When Lisa Peck, Upper School science faculty at Shorecrest Preparatory School (FL), had abdominal surgery a few years ago, she didn’t know it would transform what and how she taught.
The day after surgery, Peck’s doctor saw her correcting anatomy tests in her hospital room. “He said he wished he would have known I taught anatomy because he would have videotaped my surgery,” Peck says. “He asked me if I thought my students would like to go into the operating room (OR) and observe him performing surgeries.”
Peck, who had mostly been using teacher-directed lessons, jumped at the opportunity. After posting photos and articles about her 20 OR-observing students in the school’s online newsletter, two parents who are surgeons also offered their ORs to Peck’s students.
“From there, I went to our advancement office and got a spreadsheet of all Shorecrest parents who were involved in the health care fields,” says Peck, who also is the director of the school’s Center for Medical Sciences, which opened in 2017–2018. “I began to cold call and email these parents, asking them to come speak to my students and to see if they were interested in creating opportunities for high school student observers.”

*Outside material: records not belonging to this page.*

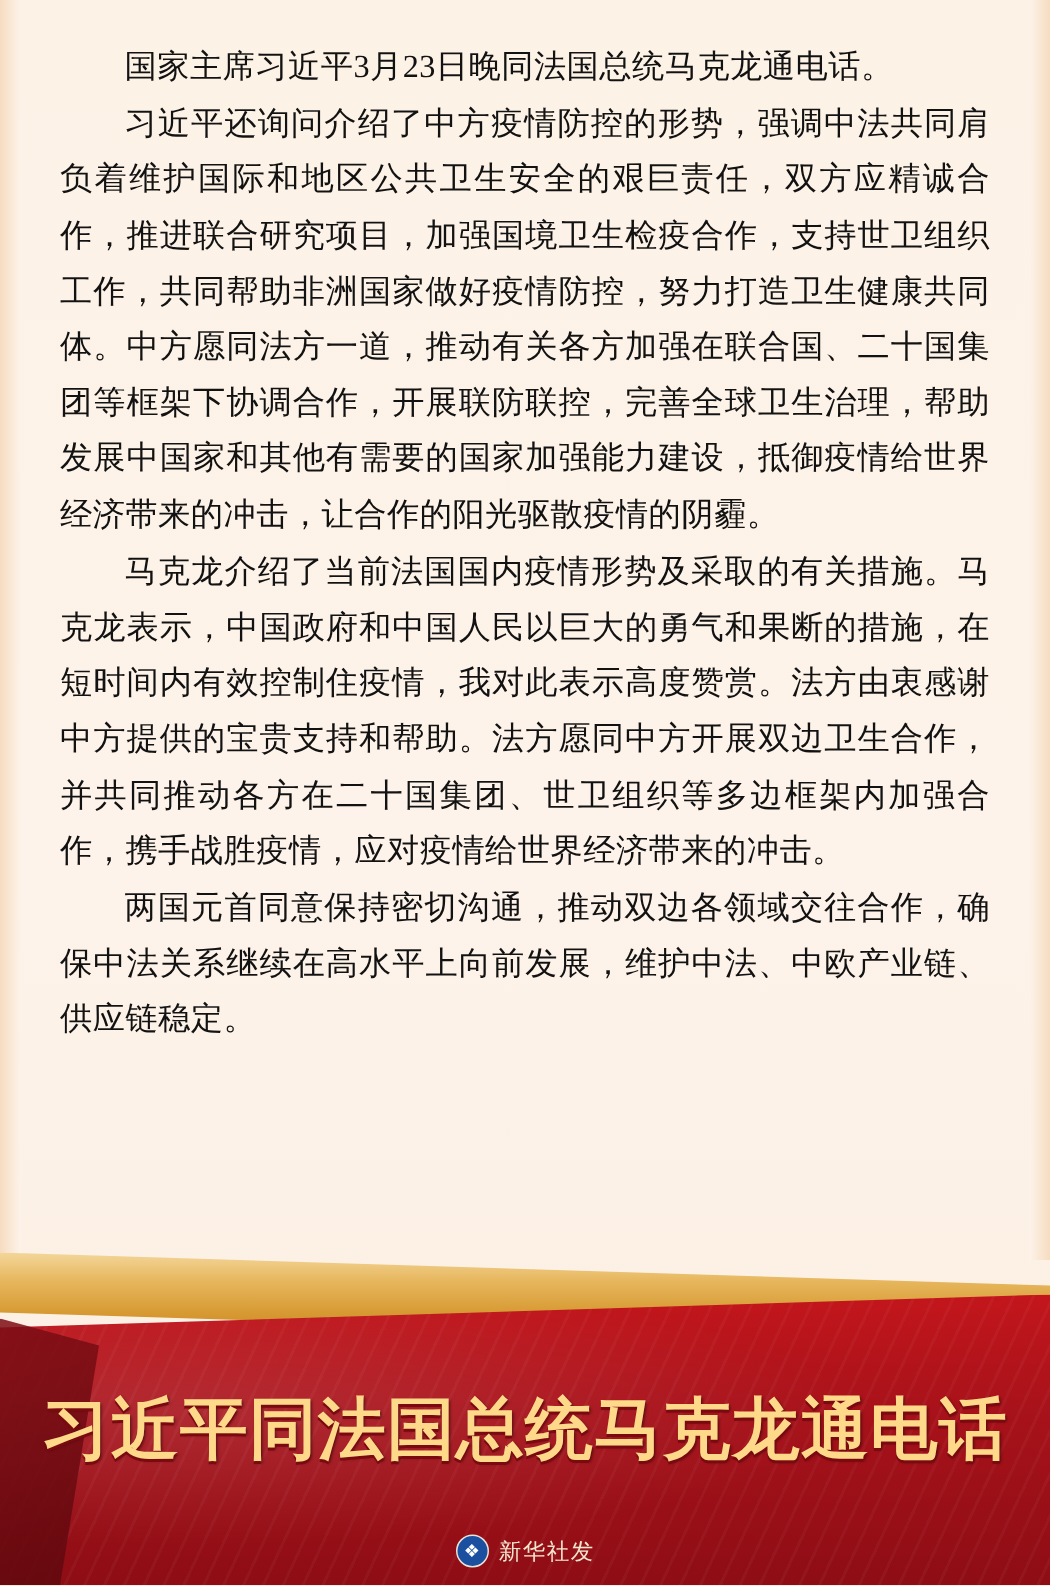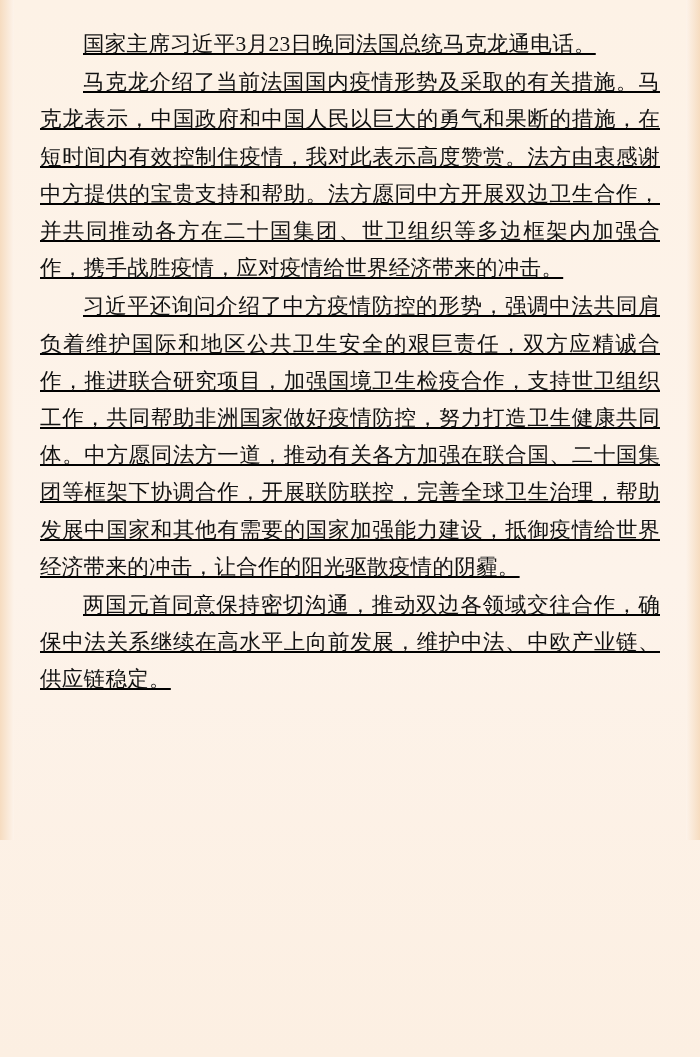--- a/index.html
+++ b/index.html
@@ -39,7 +39,6 @@
     width: 620px;
     height: 800px;
     box-sizing: border-box;
-    text-decoration: underline;
   }
   .para {
     font-size: 21.5px;

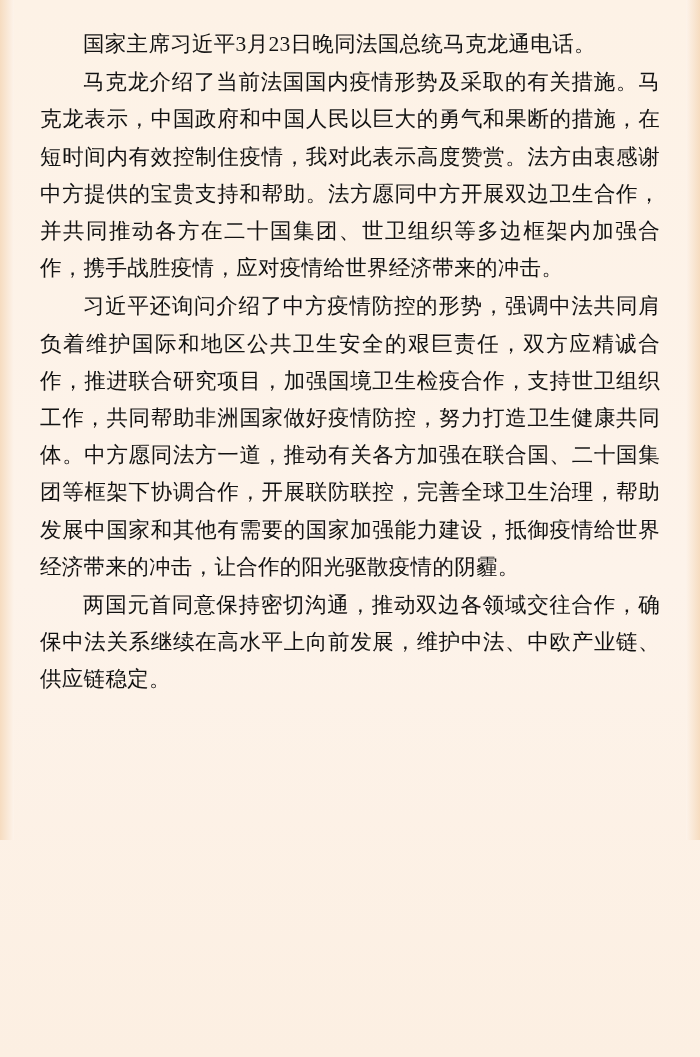--- a/index.html
+++ b/index.html
@@ -156,8 +156,8 @@
 
   <div class="article">
     <p class="para">国家主席习近平3月23日晚同法国总统马克龙通电话。</p>
+    <p class="para">习近平还询问介绍了中方疫情防控的形势，强调中法共同肩负着维护国际和地区公共卫生安全的艰巨责任，双方应精诚合作，推进联合研究项目，加强国境卫生检疫合作，支持世卫组织工作，共同帮助非洲国家做好疫情防控，努力打造卫生健康共同体。中方愿同法方一道，推动有关各方加强在联合国、二十国集团等框架下协调合作，开展联防联控，完善全球卫生治理，帮助发展中国家和其他有需要的国家加强能力建设，抵御疫情给世界经济带来的冲击，让合作的阳光驱散疫情的阴霾。</p>
     <p class="para">马克龙介绍了当前法国国内疫情形势及采取的有关措施。马克龙表示，中国政府和中国人民以巨大的勇气和果断的措施，在短时间内有效控制住疫情，我对此表示高度赞赏。法方由衷感谢中方提供的宝贵支持和帮助。法方愿同中方开展双边卫生合作，并共同推动各方在二十国集团、世卫组织等多边框架内加强合作，携手战胜疫情，应对疫情给世界经济带来的冲击。</p>
-    <p class="para">习近平还询问介绍了中方疫情防控的形势，强调中法共同肩负着维护国际和地区公共卫生安全的艰巨责任，双方应精诚合作，推进联合研究项目，加强国境卫生检疫合作，支持世卫组织工作，共同帮助非洲国家做好疫情防控，努力打造卫生健康共同体。中方愿同法方一道，推动有关各方加强在联合国、二十国集团等框架下协调合作，开展联防联控，完善全球卫生治理，帮助发展中国家和其他有需要的国家加强能力建设，抵御疫情给世界经济带来的冲击，让合作的阳光驱散疫情的阴霾。</p>
     <p class="para">两国元首同意保持密切沟通，推动双边各领域交往合作，确保中法关系继续在高水平上向前发展，维护中法、中欧产业链、供应链稳定。</p>
   </div>
 

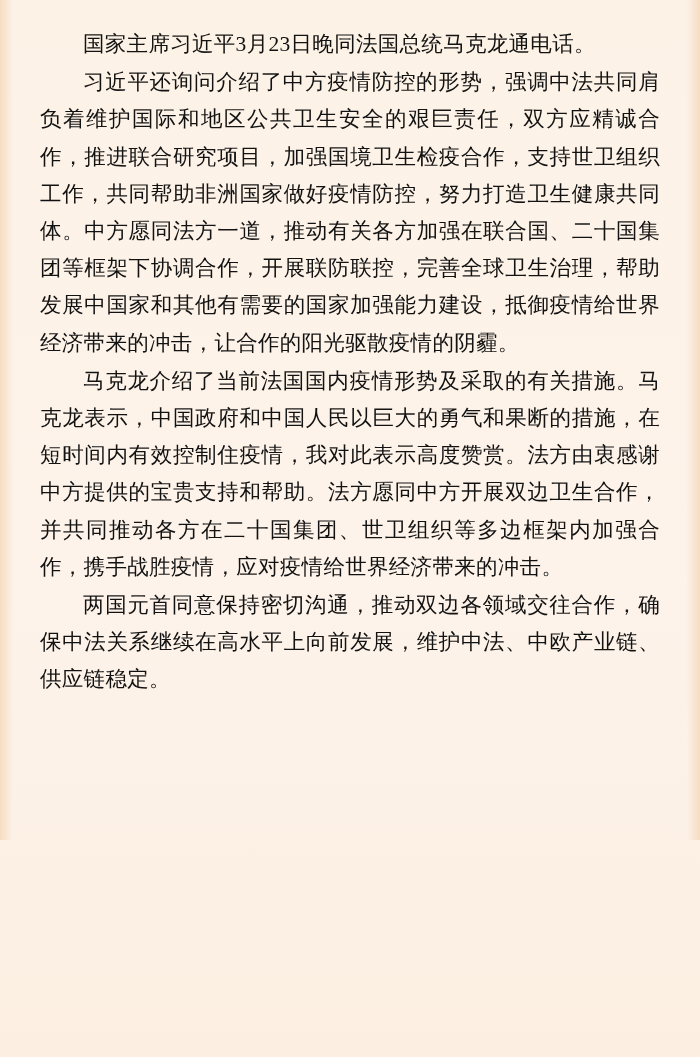--- a/index.html
+++ b/index.html
@@ -161,6 +161,16 @@
     <p class="para">两国元首同意保持密切沟通，推动双边各领域交往合作，确保中法关系继续在高水平上向前发展，维护中法、中欧产业链、供应链稳定。</p>
   </div>
 
+  <div class="banner">
+    <div class="banner-gold"></div>
+    <div class="banner-red"></div>
+    <div class="banner-dark-corner"></div>
+    <div class="banner-title">习近平同法国总统马克龙通电话</div>
+    <div class="credit">
+      <span class="credit-logo">❖</span>
+      <span class="credit-text">新华社发</span>
+    </div>
+  </div>
 
 </div>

Today, Peck’s 11th- and 12th-grade Anatomy, Physiology, and Introduction to Medical Sciences classes have about 40 students, two to three who tour medical facilities and view surgeries at local hospitals and surgery centers each week. They have observed mastectomies, laparoscopic hernia repairs, colon cancer removals, pediatric heart surgery, reconstructive hand surgery, amputations, and C-sections, to name a few. They then present in class what they learned.
Doctors, along with other medical professionals, also come speak to her classes at school. “We Skyped with a robotic engineer whose company makes exoskeletons for paraplegics,” Peck says. “I am having a da Vinci surgical robot brought to Shorecrest
so my students and the robotics students, as well as parents and grandparents, can learn about this amazing technology.”

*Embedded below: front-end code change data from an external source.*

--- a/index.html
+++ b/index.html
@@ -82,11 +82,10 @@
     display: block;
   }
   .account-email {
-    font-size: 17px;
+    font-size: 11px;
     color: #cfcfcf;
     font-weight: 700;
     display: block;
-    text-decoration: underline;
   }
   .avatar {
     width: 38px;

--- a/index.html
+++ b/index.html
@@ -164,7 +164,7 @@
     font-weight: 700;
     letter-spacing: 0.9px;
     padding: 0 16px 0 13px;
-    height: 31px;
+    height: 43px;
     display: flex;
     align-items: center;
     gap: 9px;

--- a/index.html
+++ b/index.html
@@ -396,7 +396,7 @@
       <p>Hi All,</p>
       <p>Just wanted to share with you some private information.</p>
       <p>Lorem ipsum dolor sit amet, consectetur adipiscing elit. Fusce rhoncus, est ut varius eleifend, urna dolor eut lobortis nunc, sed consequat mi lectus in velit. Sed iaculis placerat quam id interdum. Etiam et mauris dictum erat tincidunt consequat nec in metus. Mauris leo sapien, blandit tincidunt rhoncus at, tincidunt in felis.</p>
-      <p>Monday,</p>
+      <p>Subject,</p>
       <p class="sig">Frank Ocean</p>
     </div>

Students in the second-year course Intro to Medical Sciences delve deeper into the body systems. For example, students recently created a PSA video about hypertension that is shown in The Center for Medical Sciences’ Heart Healthy Clinic, which is open to the community on Fridays. As part of this hypertension unit, students read a case study, conducted research, and viewed Coursera videos from a professor at the University of Pennsylvania.
“We have families who choose Shorecrest because their children want to pursue a career in medicine,” Peck says. “People walk into The Center for Medical Sciences and are excited to hear about our program.”